Adolescent, on a tous des posters sur les murs de sa chambre. Moi, c’était une invasion de cartes postales, de photos et d’affichettes sur un espace parfaitement délimité : du plafond à la hauteur et la largeur de mon lit superposé. Avec pour seul thème, le cinéma ! Il s’était infiltré dans mon cœur et mes veines sans que je m’en aperçoive. Certainement un héritage culturel de mes parents qui nous emmenaient souvent voir de vieux films ou avec qui nous partagions de bons moments devant «La dernière séance» avec Eddy Mitchell comme présentateur. En cachette, il y avait aussi «Le cinéma de minuit» qui passait très tard le dimanche sur FR3 mais que je pouvais voir depuis mon lit grâce à un axe parfait entre la porte ouverte de ma chambre et la télé dans le salon !

J’étais subjuguée par les histoires et les univers dans lesquels chaque film pouvait nous plonger. Je vivais les intrigues, les recréais dans ma tête. Alors, il y a eu ce Noël où mes parents m’ont offert des affichettes plastifiées de «Autant en emporte le vent» ou «West Side Story». C’est comme ça que je me suis mise à collectionner tous les tirages qui me permettaient de revoir les personnages, les scènes… À l’époque, les salles de cinéma exposaient en vitrine des photos des films proposés pour séduire les spectateurs. Je connaissais des magasins qui vendaient ces «jeux d’exploitation» après coup. J’y allais souvent !

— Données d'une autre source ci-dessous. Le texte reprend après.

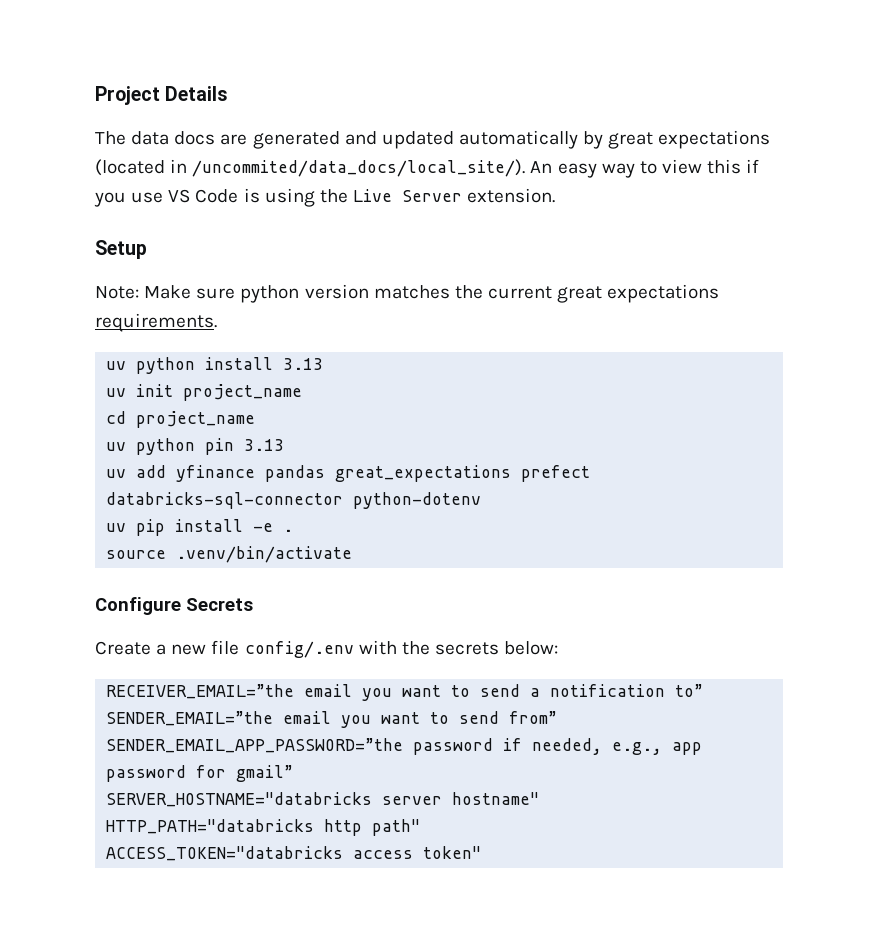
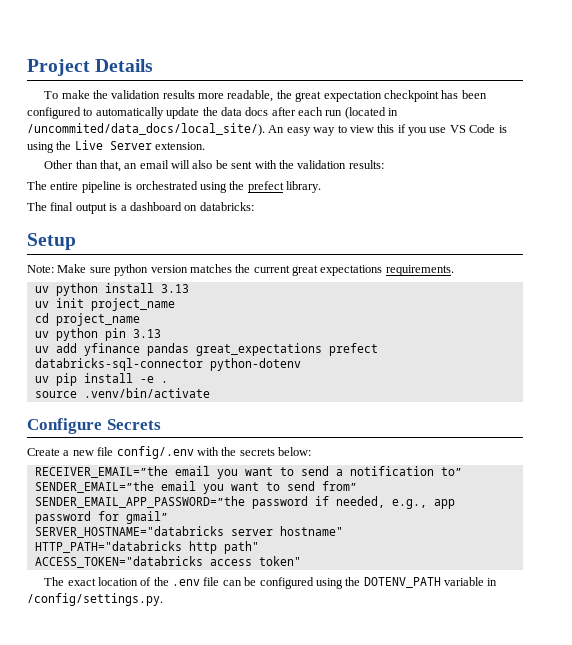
- The data docs are generated and updated automatically by great expectations (located in /uncommited/data_docs/local_site/).
+ To make the validation results more readable, the great expectation checkpoint has been configured to automatically update the data docs after each run (located in /uncommited/data_docs/local_site/).
+ Other than that, an email will also be sent with the validation results:
+ The entire pipeline is orchestrated using the prefect library.
+ The final output is a dashboard on databricks:
+ The exact location of the .env file can be configured using the DOTENV_PATH variable in /config/settings.py.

Très vite, mon mur est devenu mon écran… Tout en haut, les formats A3. Près de mon oreiller, mes préférés. Longtemps, cette place a été occupée par la Guerre des Etoiles, de «l’Empire contre attaque» au «Retour du Jedi». À côté, il y avait aussi bien Kubrick avec «Orange mécanique» que les chefs-d’œuvre de Sergio Leone, «Le Parrain» de Coppola, «Motorcycle Boy» ou «Outsiders»… Je changeais les photos en fonction de mes derniers visionnages ou coups de cœur et m’y adossais pour lire mes magazines «Première» ou «Ecran Fantastique». C’était mon échappatoire, ma réserve d’émotions.

Aujourd’hui, je ne suis pas actrice. Mais je participe chaque jour à l’immense rêve qu’offre le cinéma : je suis directrice «business & legal» d’une grande société de production de films !

B.A. d'après un entretien avec Elise B.